The entries below are to be returned as written, with all pictures dropped.

RECORDS FOR THE TASK:
_____

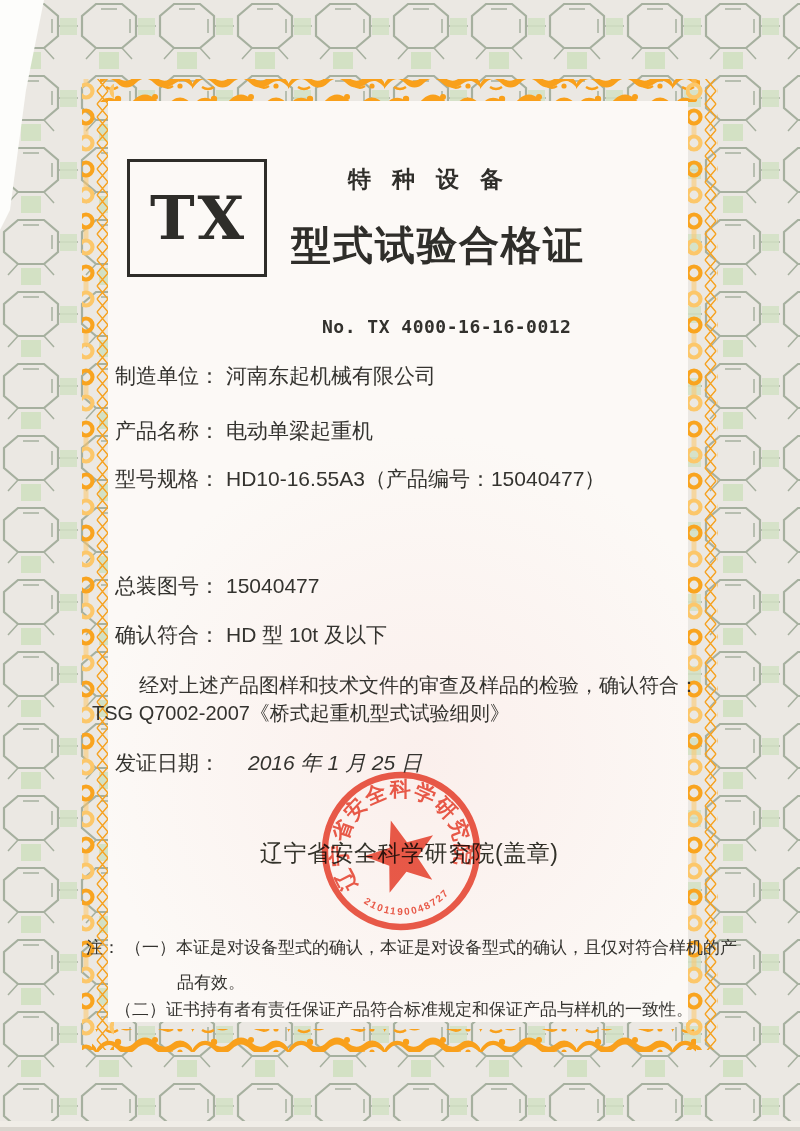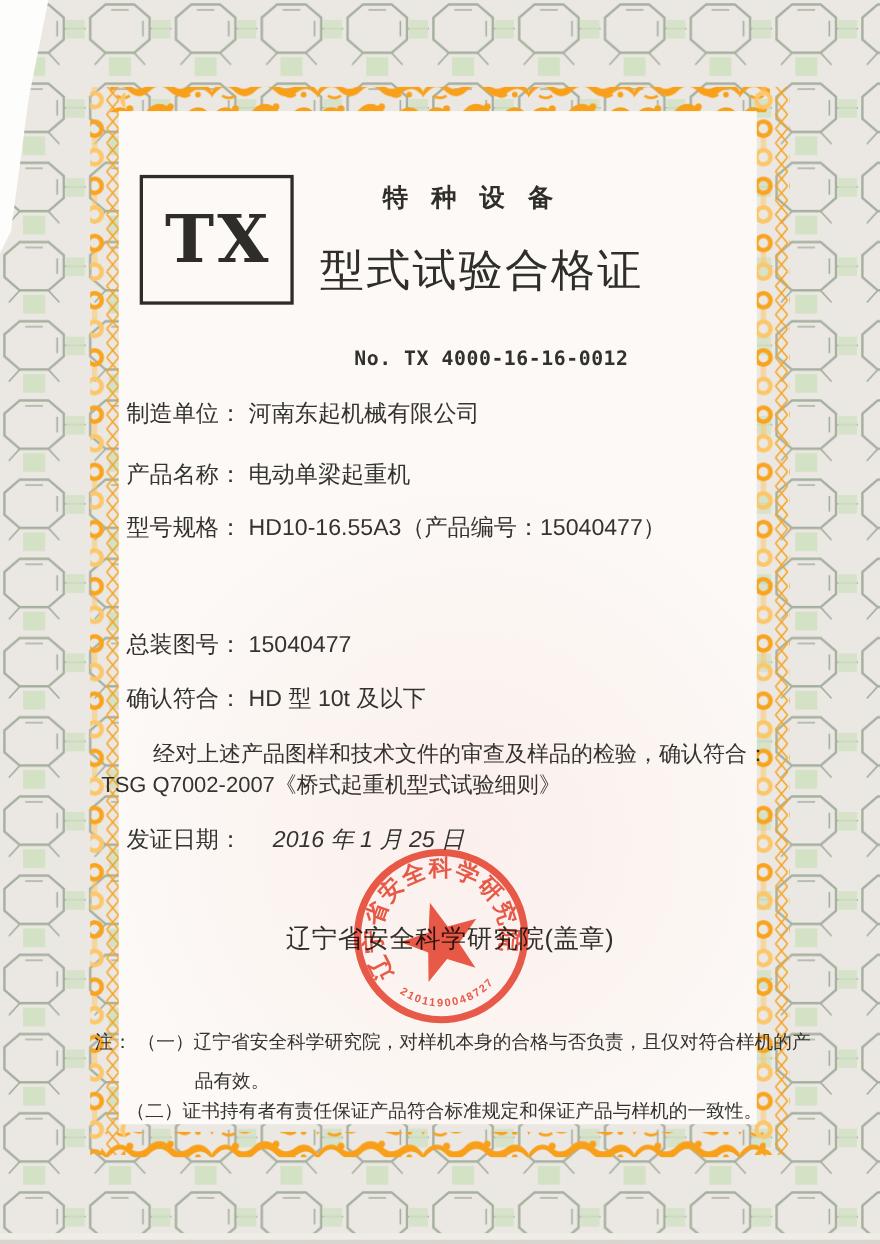--- a/index.html
+++ b/index.html
@@ -20,21 +20,21 @@
     left:127px;top:159px;width:140px;height:118px;
     border:3px solid #2e2d29;box-sizing:border-box;
     display:flex;align-items:center;justify-content:center;
   }
   .tx-mark{
     font-family:"DejaVu Serif","Liberation Serif",serif;
     font-size:60px;font-weight:bold;letter-spacing:3px;color:#2e2d29;line-height:1;
     padding-left:3px;
   }
   .heading1{left:348px;top:164px;font-size:23px;font-weight:bold;letter-spacing:21px;color:#2f2e2a;}
-  .heading2{left:291px;top:218px;font-size:40px;font-weight:normal;letter-spacing:2px;color:#2f2e2a;}
+  .heading2{left:291px;top:218px;font-size:40px;font-weight:bold;letter-spacing:2px;color:#2f2e2a;}
   .cert-no{left:322px;top:316px;font-family:"DejaVu Sans Mono","Liberation Mono",monospace;font-size:18px;font-weight:bold;letter-spacing:0.5px;color:#32312d;}
   .field{left:115px;font-size:21px;}
   .field .lab{margin-right:6px;}
   .f0{top:362px;} .f1{top:417px;} .f2{top:465px;} .f3{top:518px;} .f4{top:572px;} .f5{top:621px;}
   .concl1{left:139px;top:672px;font-size:20px;}
   .concl2{left:92px;top:700px;font-size:20px;}
   .date-line{left:115px;top:749px;font-size:21px;}
   .date-line .val{margin-left:28px;font-style:italic;}
   .issuer{left:260px;top:838px;font-size:23px;letter-spacing:0.5px;color:#323129;}
   .seal-svg{position:absolute;left:316px;top:766px;z-index:4;opacity:0.85;mix-blend-mode:multiply;}
@@ -133,18 +133,18 @@
       <text font-size="21" font-weight="bold" letter-spacing="1.5" fill="#e8402c" font-family="Liberation Sans, sans-serif">
         <textPath href="#sealTextArc">辽宁省安全科学研究院</textPath>
       </text>
       <text font-size="10" font-weight="bold" letter-spacing="1.8" fill="#e8402c" font-family="Liberation Sans, sans-serif">
         <textPath href="#sealNumArc">2101190048727</textPath>
       </text>
     </g>
   </svg>
 
   <div class="content note n1">
-    <span>注：</span><span class="body">（一）辽宁省安全科学研究院，对样机本身的合格与否负责，且仅对符合样机的产</span>
+    <span>注：</span><span class="body">（一）本证是对设备型式的确认，本证是对设备型式的确认，且仅对符合样机的产</span>
   </div>
   <div class="content note n2">品有效。</div>
   <div class="content note n3">（二）证书持有者有责任保证产品符合标准规定和保证产品与样机的一致性。</div>
 
 </div>
 
 </body></html>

_____

ANSWER FOR THE TASK:
--- a/index.html
+++ b/index.html
@@ -20,21 +20,21 @@
     left:127px;top:159px;width:140px;height:118px;
     border:3px solid #2e2d29;box-sizing:border-box;
     display:flex;align-items:center;justify-content:center;
   }
   .tx-mark{
     font-family:"DejaVu Serif","Liberation Serif",serif;
     font-size:60px;font-weight:bold;letter-spacing:3px;color:#2e2d29;line-height:1;
     padding-left:3px;
   }
   .heading1{left:348px;top:164px;font-size:23px;font-weight:bold;letter-spacing:21px;color:#2f2e2a;}
-  .heading2{left:291px;top:218px;font-size:40px;font-weight:normal;letter-spacing:2px;color:#2f2e2a;}
+  .heading2{left:291px;top:218px;font-size:40px;font-weight:bold;letter-spacing:2px;color:#2f2e2a;}
   .cert-no{left:322px;top:316px;font-family:"DejaVu Sans Mono","Liberation Mono",monospace;font-size:18px;font-weight:bold;letter-spacing:0.5px;color:#32312d;}
   .field{left:115px;font-size:21px;}
   .field .lab{margin-right:6px;}
   .f0{top:362px;} .f1{top:417px;} .f2{top:465px;} .f3{top:518px;} .f4{top:572px;} .f5{top:621px;}
   .concl1{left:139px;top:672px;font-size:20px;}
   .concl2{left:92px;top:700px;font-size:20px;}
   .date-line{left:115px;top:749px;font-size:21px;}
   .date-line .val{margin-left:28px;font-style:italic;}
   .issuer{left:260px;top:838px;font-size:23px;letter-spacing:0.5px;color:#323129;}
   .seal-svg{position:absolute;left:316px;top:766px;z-index:4;opacity:0.85;mix-blend-mode:multiply;}
@@ -133,18 +133,18 @@
       <text font-size="21" font-weight="bold" letter-spacing="1.5" fill="#e8402c" font-family="Liberation Sans, sans-serif">
         <textPath href="#sealTextArc">辽宁省安全科学研究院</textPath>
       </text>
       <text font-size="10" font-weight="bold" letter-spacing="1.8" fill="#e8402c" font-family="Liberation Sans, sans-serif">
         <textPath href="#sealNumArc">2101190048727</textPath>
       </text>
     </g>
   </svg>
 
   <div class="content note n1">
-    <span>注：</span><span class="body">（一）辽宁省安全科学研究院，对样机本身的合格与否负责，且仅对符合样机的产</span>
+    <span>注：</span><span class="body">（一）本证是对设备型式的确认，本证是对设备型式的确认，且仅对符合样机的产</span>
   </div>
   <div class="content note n2">品有效。</div>
   <div class="content note n3">（二）证书持有者有责任保证产品符合标准规定和保证产品与样机的一致性。</div>
 
 </div>
 
 </body></html>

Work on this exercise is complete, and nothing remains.